Massachusetts Peace Action also plans actions designed to attract the attention of the press. We held one such action this past Spring.

Each year on or about April 19th, the Town of Lexington, Massachusetts recreates the Shot Heard Around the World, a day which commemorates the beginning of the American Revolution. Rife with citizen-actors who play parts of key Revolutionaries, people in period-piece costumes reenact the Battle on the Green in Lexington. About 10,000 people come to witness American History in action. However, inclement weather postponed our event this year. It was moved from April to May.

Memorial Day is a holiday celebrated in the United States at the end of May.
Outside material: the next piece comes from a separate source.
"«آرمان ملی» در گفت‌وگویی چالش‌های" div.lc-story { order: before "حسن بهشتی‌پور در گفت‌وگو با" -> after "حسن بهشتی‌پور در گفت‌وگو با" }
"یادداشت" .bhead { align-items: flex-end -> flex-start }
It was designated to commemorate our Civil War dead, and since World War II, it has become a holiday to build patriotic nationalism. It is a weekend of high national pride. American flags are hung on houses, business, and cars. The colors red, white, and blue are ubiquitous. Seen on flags, on clothing, in food, the colors of the American Flag are everywhere. Massachusetts Peace Action used this day of national pride to highlight the Nuclear Command and Control Communications, one of which is located on Hanscom Air Force Base in Bedford, Massachusetts, the town I live in.
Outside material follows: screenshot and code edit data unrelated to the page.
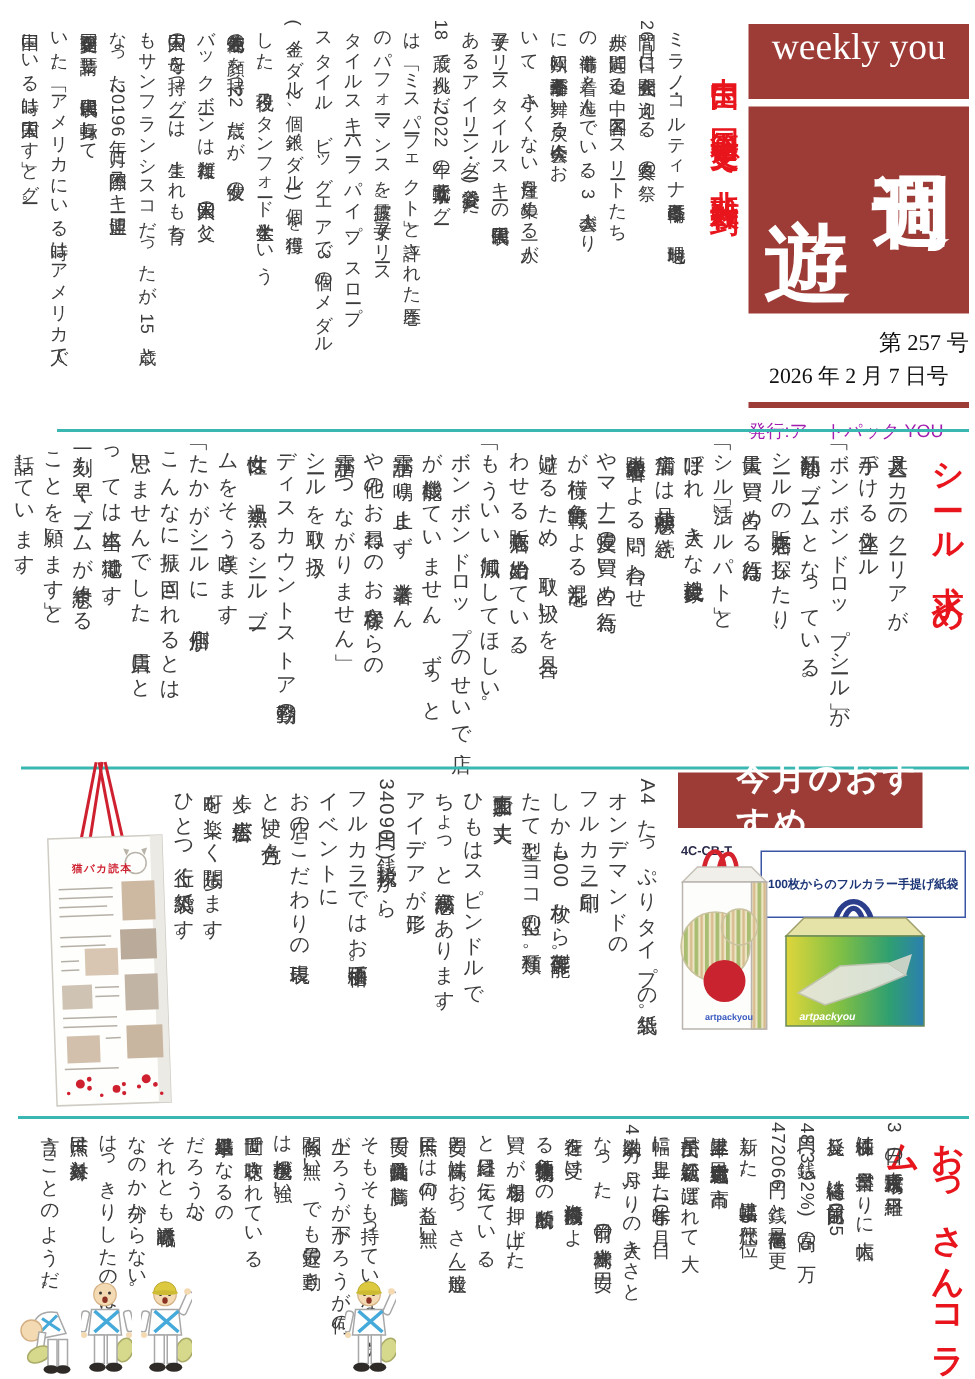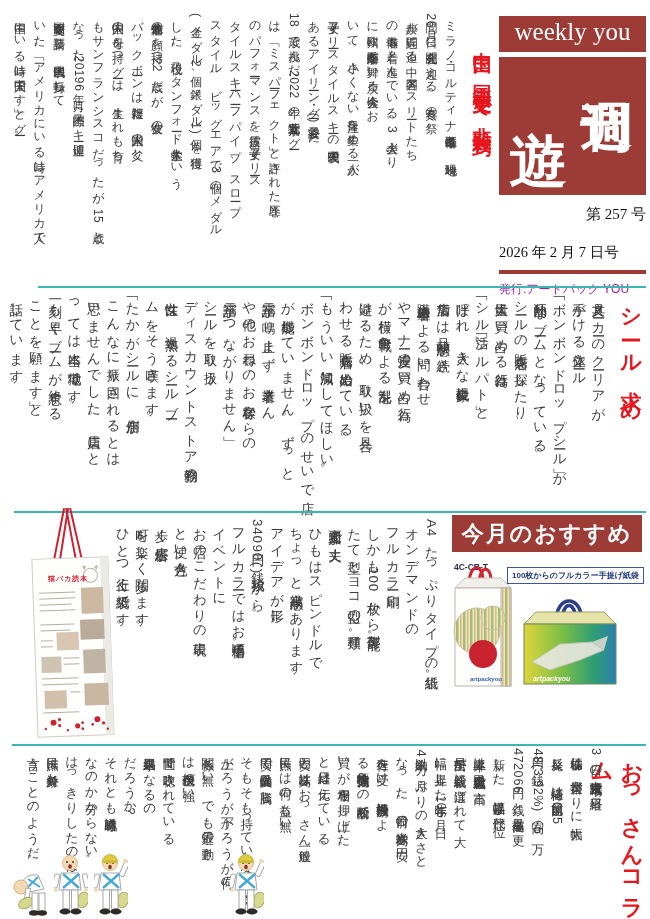"weekly you" .hdr-banner { padding: 2px 0 6px -> 2px 0 20px }
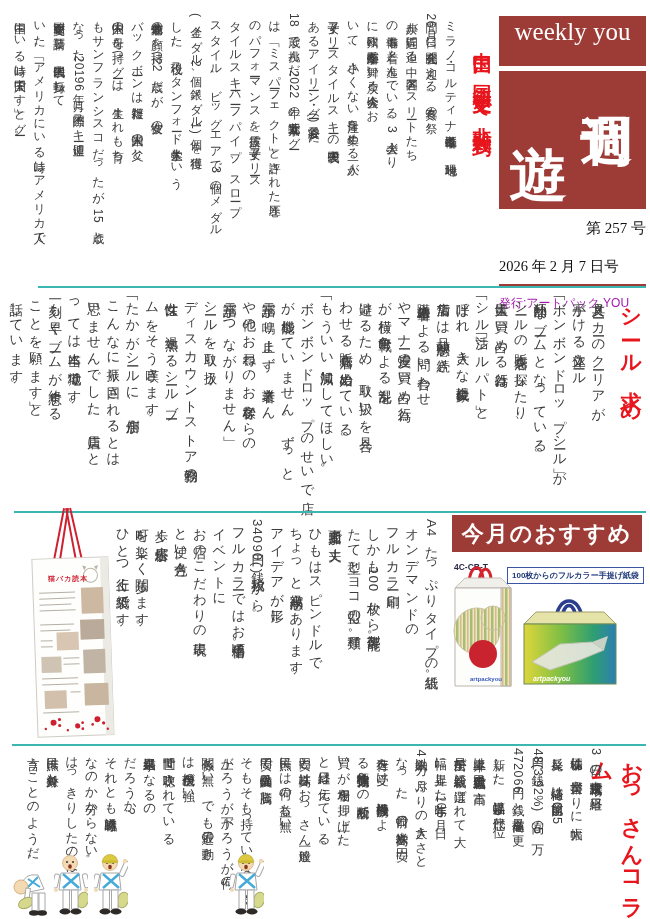"2026 年 2 月 7" .issue-date { margin-top: 19px -> 3px; text-align: none -> center }
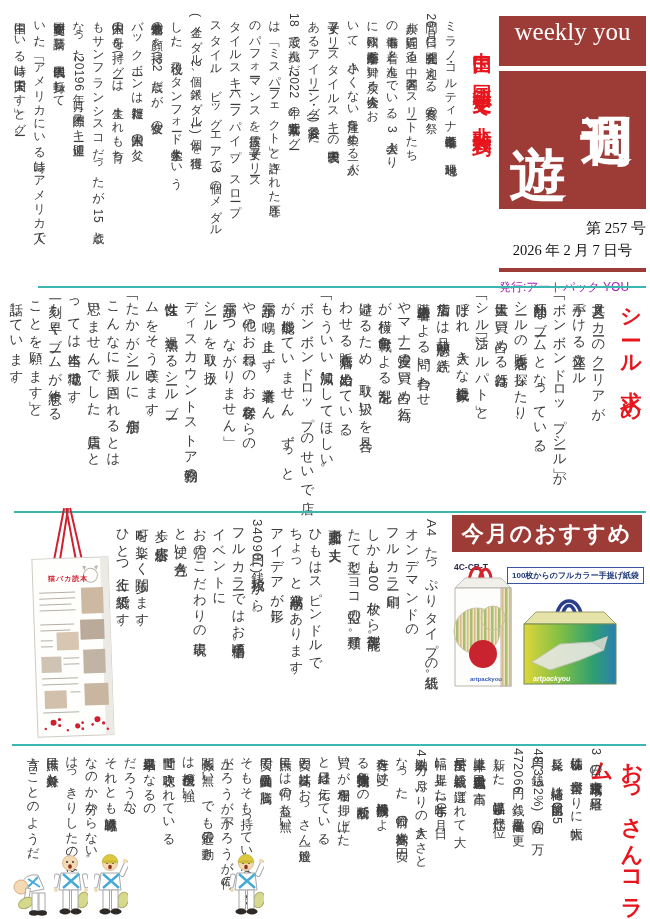"今月のおすすめ" .rec-banner { padding-left: none -> 39px; width: 190px -> 163px }
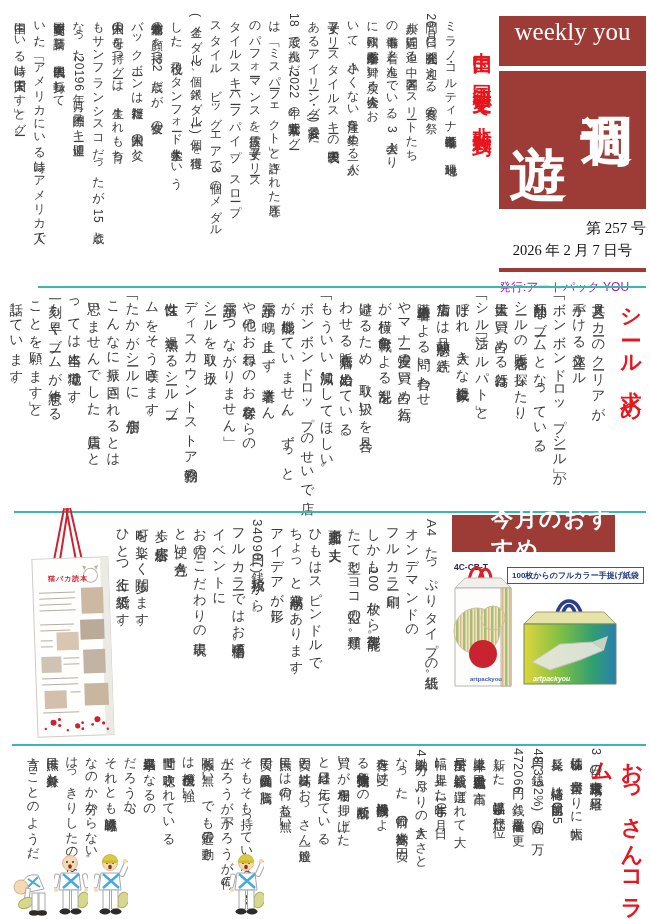"100枚からのフルカラー手提げ紙袋" .tag { padding: 2px 4px -> 16px 4px }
How did Nuclear Command and Control Communications end up on Hanscom? And what is a “Nuclear Command and Control Communications”? In 2015 the Air Force began a project to upgrade the communications systems for the United States’ nuclear arsenal. NC3 is a complex, multi-level system that will provide “secure, survivable and resilient communications path to issue nuclear orders to warfighters.” Hanscom will be responsible for acquisition and integration of technology for NC3. In short, the Air Force wants to upgrade all the communication systems some of which are still on an analog system.
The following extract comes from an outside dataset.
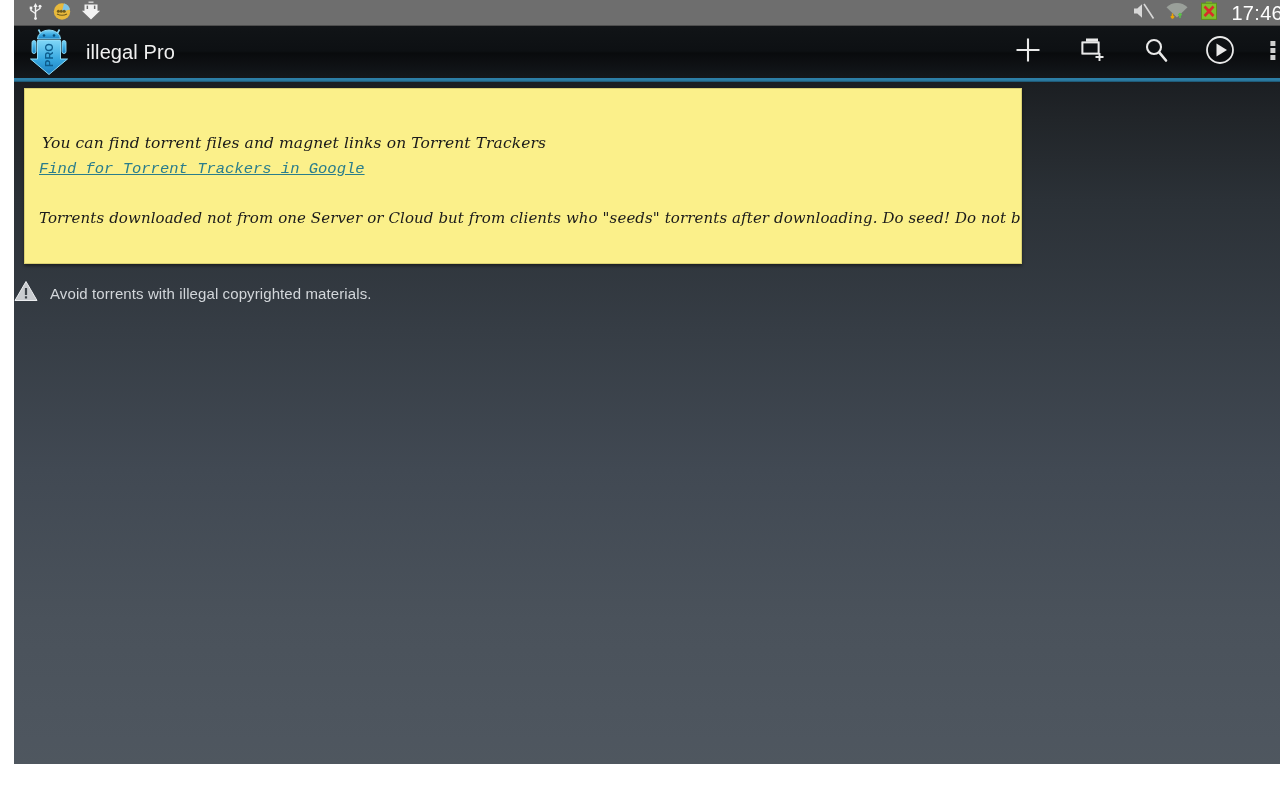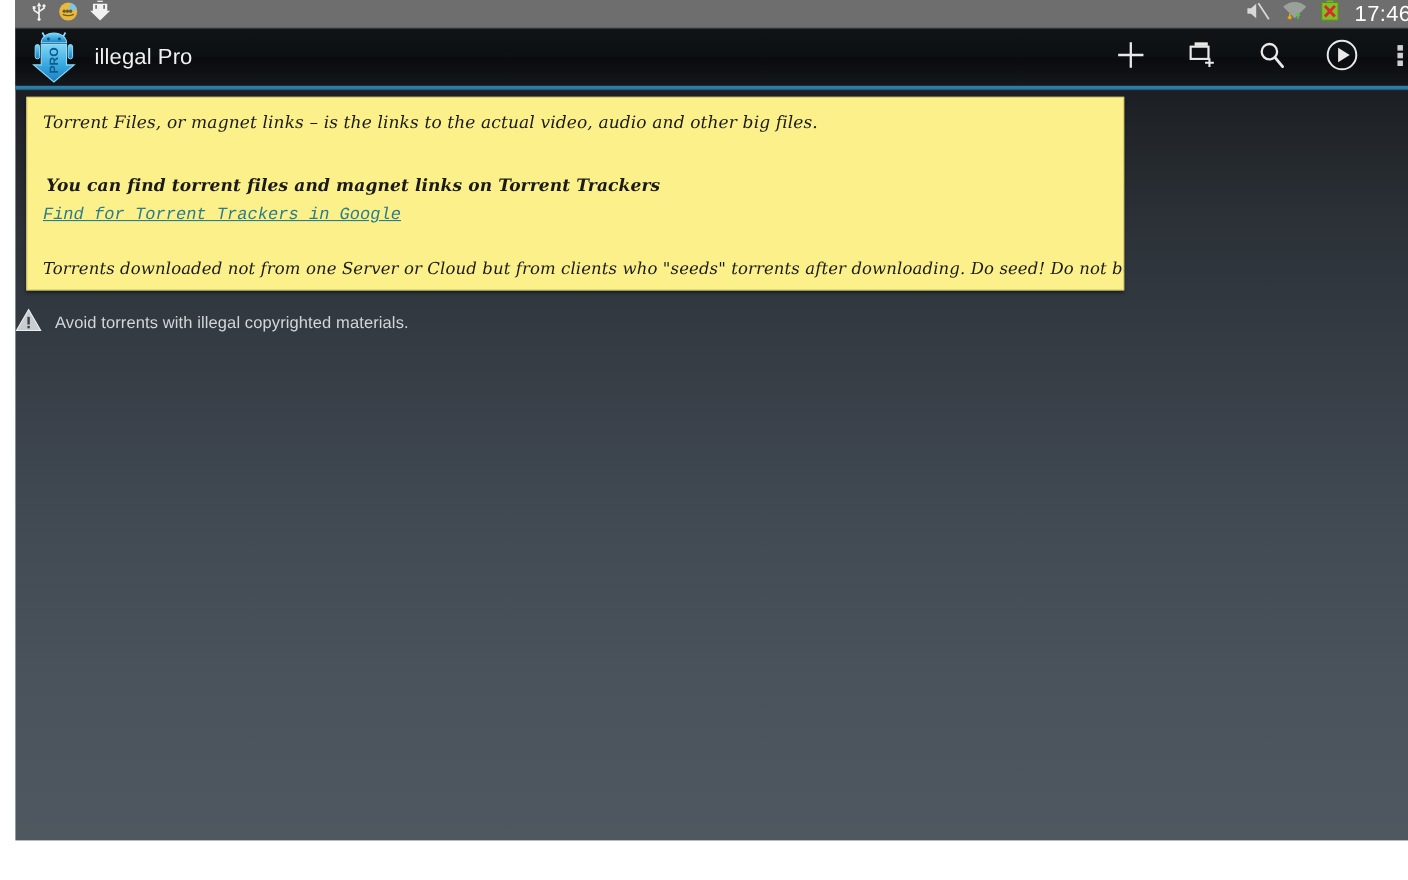"Torrent Files, or magnet links" div.note-line { html: <div>Torrent Files, or magnet links – is the links to the actual video, audio and other big files.</div> -> none }
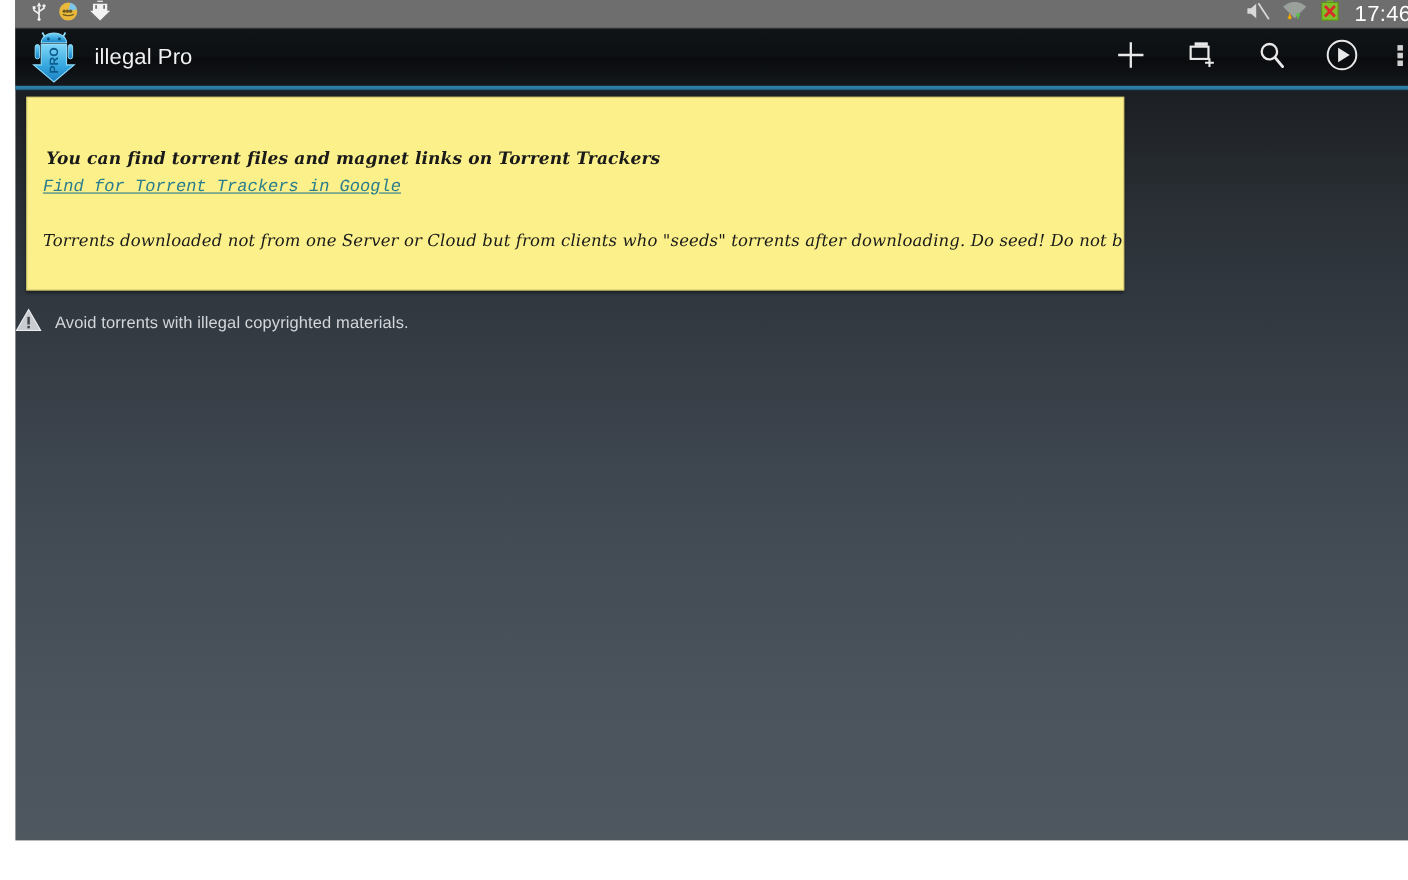"You can find torrent files" #note-l2 { font-weight: bold -> none }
Members of Massachusetts Peace Action, the New England Peace Pagoda, American Friends Service Committee, Pax Christi Massachusetts, Friends Meeting House of Cambridge, and several Unitarian Universalist congregations along with Veterans for Peace, walked around Lexington handing out flyers about nuclear weapons and the cost to taxpayers associated with nuclear arms, to passers by. At 2 minutes to 13:00, we froze in place. The “freeze” represented three things: 1. A hat-tip to the nuclear freeze movement that did such great work in the 1980s, 2. To indicate the Doomsday Clock had been moved to 2 minutes to midnight, the first time it had been moved since 1953, and 3. The frigid cold of a nuclear winter. After freezing for two minutes we then walked 3 miles from Lexington to Lincoln to Hanscom’s gate. We walked along the Battle Road, the route the Minutemen and Red Coats followed during the Revolution.

Once we were at the gate of Hanscom there were speeches by myself, Dr. Joseph Gerson whom you all know, Dr. King, Dr. Scarry, and participant John Bach. I spoke about how many people think struggles around nuclear policies play out only in distant capitals such as Washington and Moscow, not in places like the quintessential New England towns of Lincoln and Lexington Massachusetts. Dr. Gerson spoke about the use and consequences of nuclear weapons.  Dr. King discussed the federal budget and how the addiction to war is bankrupting the United States, and Dr. Scarry opined about the importance of an engaged citizenry as leaders in the nuclear abolition movement. John Bach spoke from the Quaker perspective and the importance of using civil disobedience to deliver the message of disarmament to political leaders across the world.

After the speeches, six dedicated nuclear disarmament folks crossed the line put in place by the Lincoln police, were put in handcuffs, then escorted away. All were released on their own personal recognisance less than 2 hours later. The following day all six appeared in local court where their charges were dismissed.

This is just the beginning of our campaign to highlight Hanscom and its role in the new nuclear arms race. We will continue to work for disarmament as we are part of the forward looking global movement of nuclear disarmament.